Exercise requirements: Below are some records. Copy every line in them that holds "docker".

*** Opening of Provided material ***

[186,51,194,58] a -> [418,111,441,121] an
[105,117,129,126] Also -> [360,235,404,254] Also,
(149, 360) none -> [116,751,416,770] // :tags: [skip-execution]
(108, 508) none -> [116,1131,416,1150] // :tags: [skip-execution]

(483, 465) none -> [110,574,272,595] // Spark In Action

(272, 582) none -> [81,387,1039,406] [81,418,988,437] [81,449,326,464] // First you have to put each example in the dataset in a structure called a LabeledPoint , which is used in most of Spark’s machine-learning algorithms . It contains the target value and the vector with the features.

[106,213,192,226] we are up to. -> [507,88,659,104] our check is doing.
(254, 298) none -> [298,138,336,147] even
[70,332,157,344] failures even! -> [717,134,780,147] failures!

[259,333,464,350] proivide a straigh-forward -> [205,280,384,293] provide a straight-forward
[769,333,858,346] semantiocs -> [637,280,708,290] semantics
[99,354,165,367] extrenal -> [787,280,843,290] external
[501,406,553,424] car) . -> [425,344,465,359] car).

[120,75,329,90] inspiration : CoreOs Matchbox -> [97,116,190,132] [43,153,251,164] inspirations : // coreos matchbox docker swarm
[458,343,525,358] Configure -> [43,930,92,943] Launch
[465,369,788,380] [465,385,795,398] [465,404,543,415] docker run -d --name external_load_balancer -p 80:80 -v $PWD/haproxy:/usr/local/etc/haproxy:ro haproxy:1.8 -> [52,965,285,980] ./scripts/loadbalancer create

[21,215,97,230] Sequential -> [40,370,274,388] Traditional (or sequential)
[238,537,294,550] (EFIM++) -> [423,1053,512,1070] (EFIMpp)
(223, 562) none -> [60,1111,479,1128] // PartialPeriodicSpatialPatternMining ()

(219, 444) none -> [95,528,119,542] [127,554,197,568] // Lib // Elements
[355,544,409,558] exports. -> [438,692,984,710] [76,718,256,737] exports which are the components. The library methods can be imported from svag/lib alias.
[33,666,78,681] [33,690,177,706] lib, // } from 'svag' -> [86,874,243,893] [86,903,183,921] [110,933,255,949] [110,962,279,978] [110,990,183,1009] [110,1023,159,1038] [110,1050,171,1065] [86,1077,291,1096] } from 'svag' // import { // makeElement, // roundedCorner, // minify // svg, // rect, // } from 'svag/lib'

*** Close of Provided material ***

Response below:
[120,75,329,90] inspiration : CoreOs Matchbox -> [97,116,190,132] [43,153,251,164] inspirations : // coreos matchbox docker swarm
[465,369,788,380] [465,385,795,398] [465,404,543,415] docker run -d --name external_load_balancer -p 80:80 -v $PWD/haproxy:/usr/local/etc/haproxy:ro haproxy:1.8 -> [52,965,285,980] ./scripts/loadbalancer create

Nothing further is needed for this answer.